Cleopatra e Cesare (1742): Janet Williams, Iris Vermillion, Lynne Dawson, Robert Gambill, Ralf Popken, Jeffery Francis, Klaus Häger, Elisabeth Scholl, Maria Cristina Kiehr, RIAS Kammerchor, Concerto Köln, direcção de René Jacobs (gravação de 1995, Harmonia Mundi)



Música sacra:

Weinachtsoratorium (Oratória de Natal) (c.1725-35): Ingrid Schmitthüsen, Lena Susanne Norin, Markus Schäffer, Klaus Mertens, Rheinische Kantorei, Das Kleine Konzert, direcção de Hermann Max (gravação de 1999, CPO)


Grosse Passion Kommt her und schaut (1755): Veronika Winter, Hilke Andersen, Markus Schäfer, Ekkehard Abele, Rheinische Kantorei, Das Kleine Konzert, direcção de Hermann Max (gravação ao vivo de 2008, CPO, 2cd)


Cantata da Paixão Der Tod Jesu (1755): Uta Schwabe, Inge van de Kerkhove, Christoph Genz, Stephan Genz, Ex-Tempore, La Petite Bande, direcção de Sigiswald Kuijken (gravação de 2003, Hyperion)
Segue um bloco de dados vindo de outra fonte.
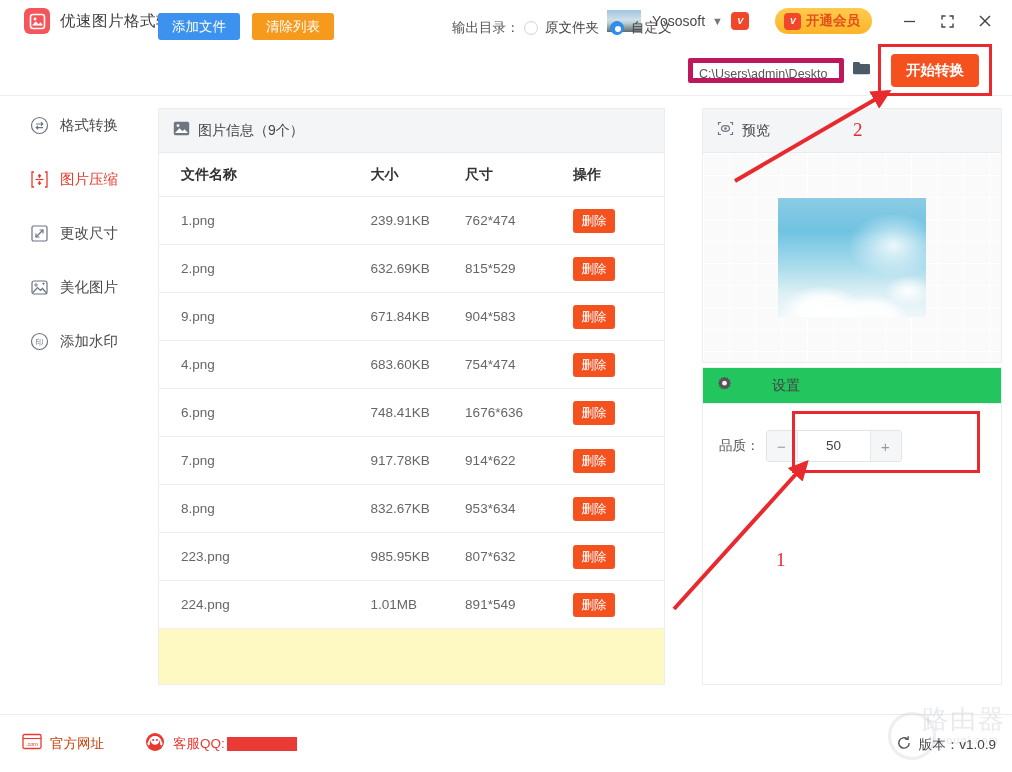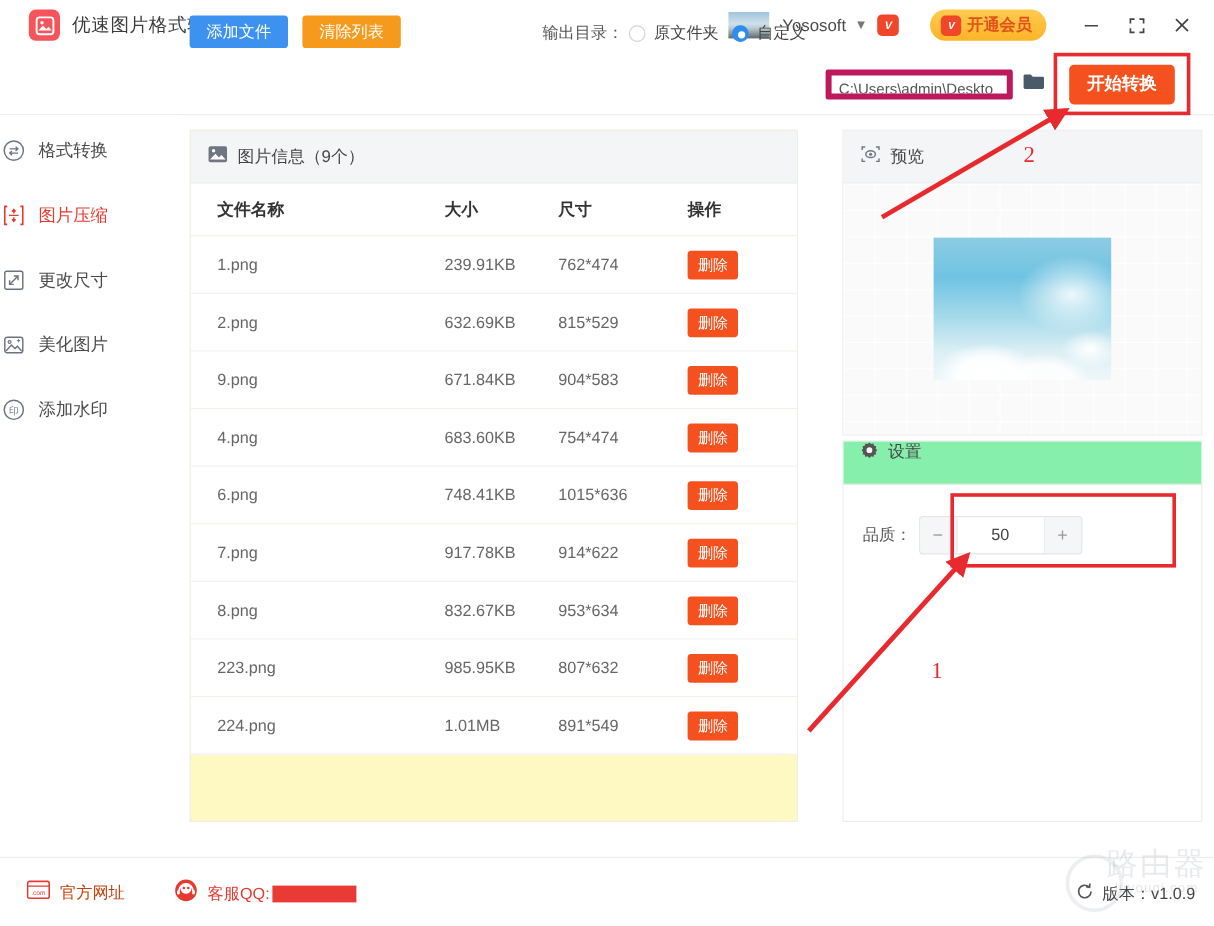"格式转换" .side-item { padding-left: none -> 28px }
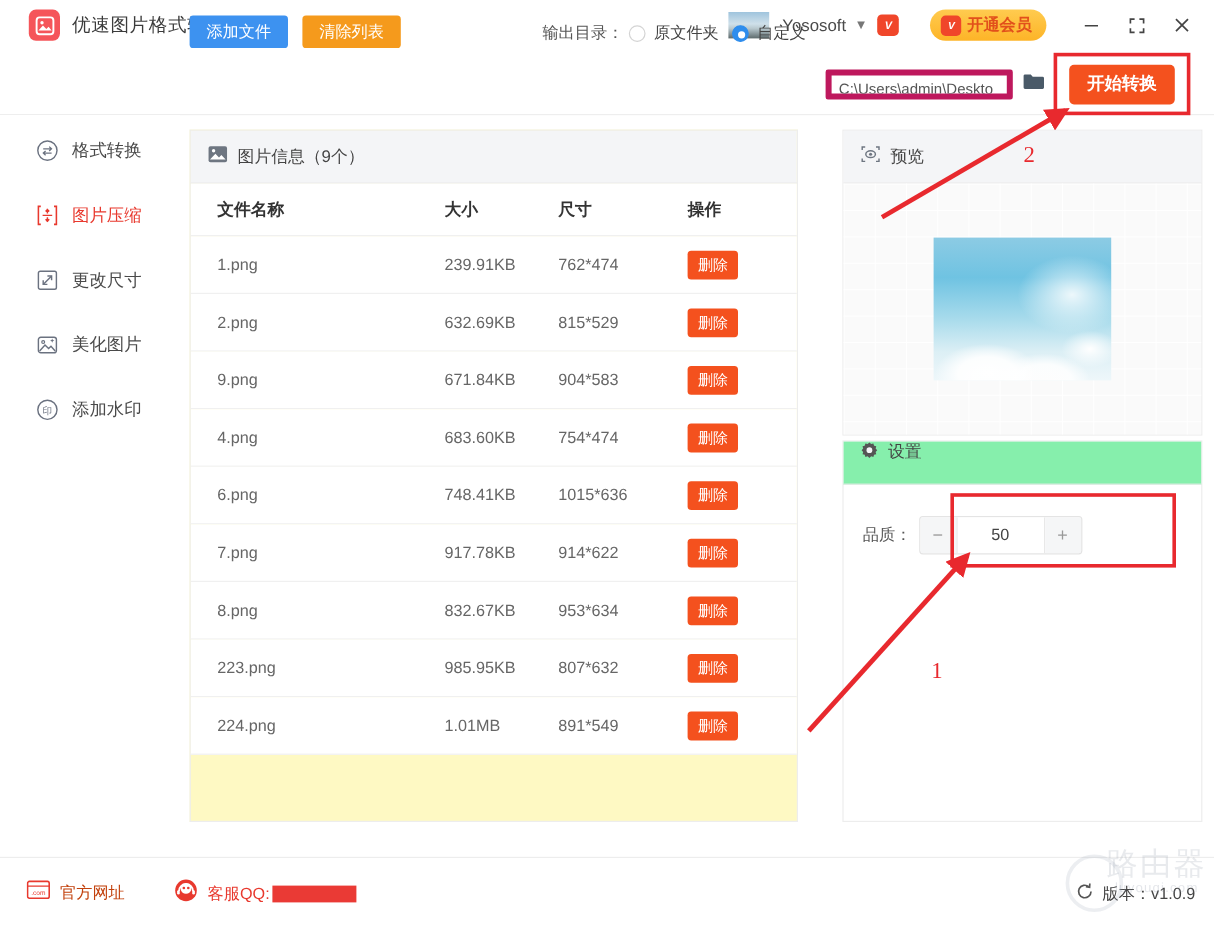"设置" .st-head { align-items: none -> center; background: #86efac -> #22c55e; gap: none -> 32px }
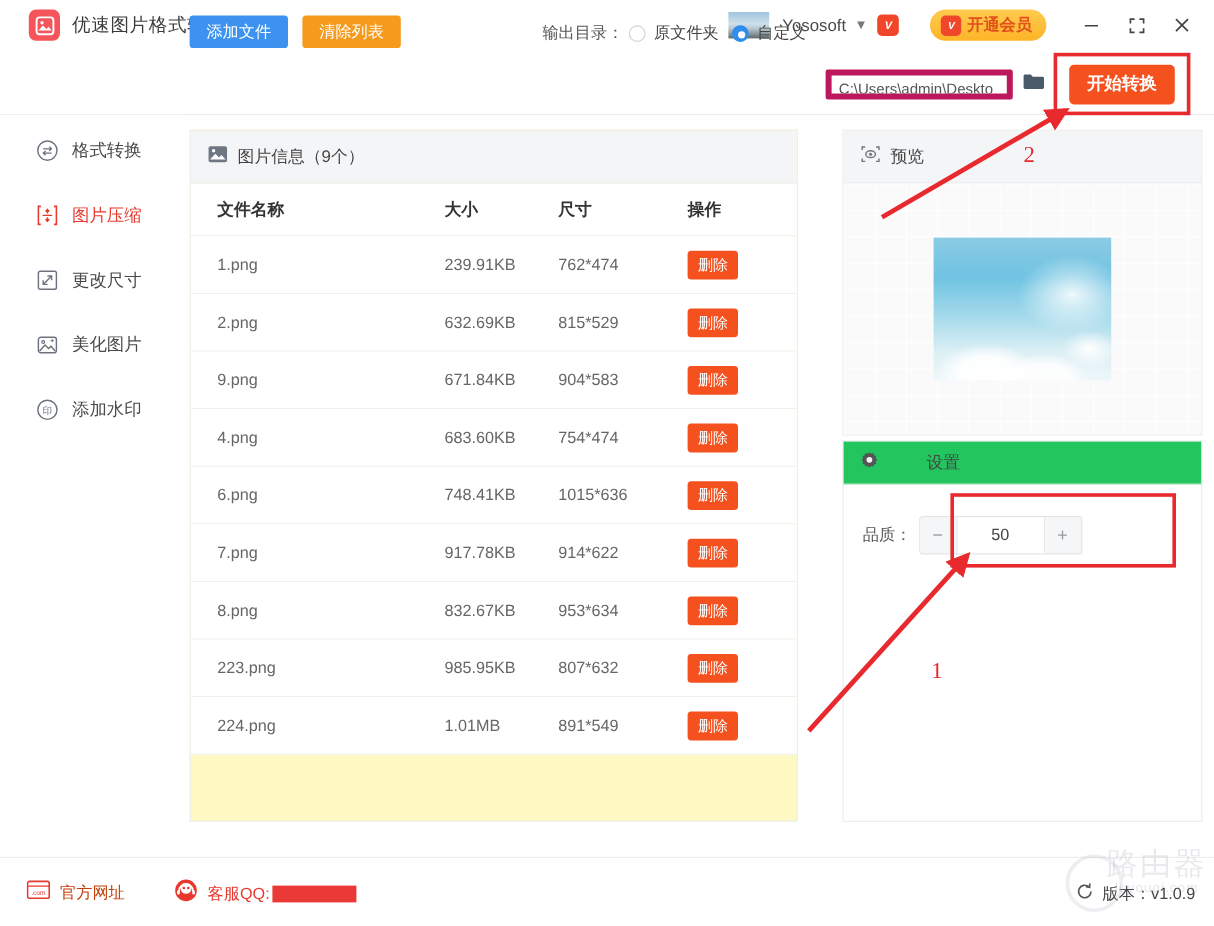"1015*636" div.c-dim { text: 1015 -> 1676 }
Te Deum (1757) & 3 Motetos: Monika Mauch, Elisabeth von Magnus, Bernhard Gärtner, Klaus Mertens, Basel Madrigalisten, L’Arpa Festante, direcção de Fritz Näf (gravação de 2005, CPO)


Música instrumental:

A CPO, a editora que mais tem feito pela divulgação de Carl Heinrich Graun, publicou um disco de concertos, pela Cappella Academica Frankfurt, e outro de trios para violino/viola e cravo por Les Amis de Philippe, dedicados a Carl Heinrich e Johann Gottlieb Graun.


Nem sempre é possível destrinçar as obras dos dois irmãos, por as partituras estarem identificadas apenas com “Graun”, pelo que algumas obras são de atribuição incerta.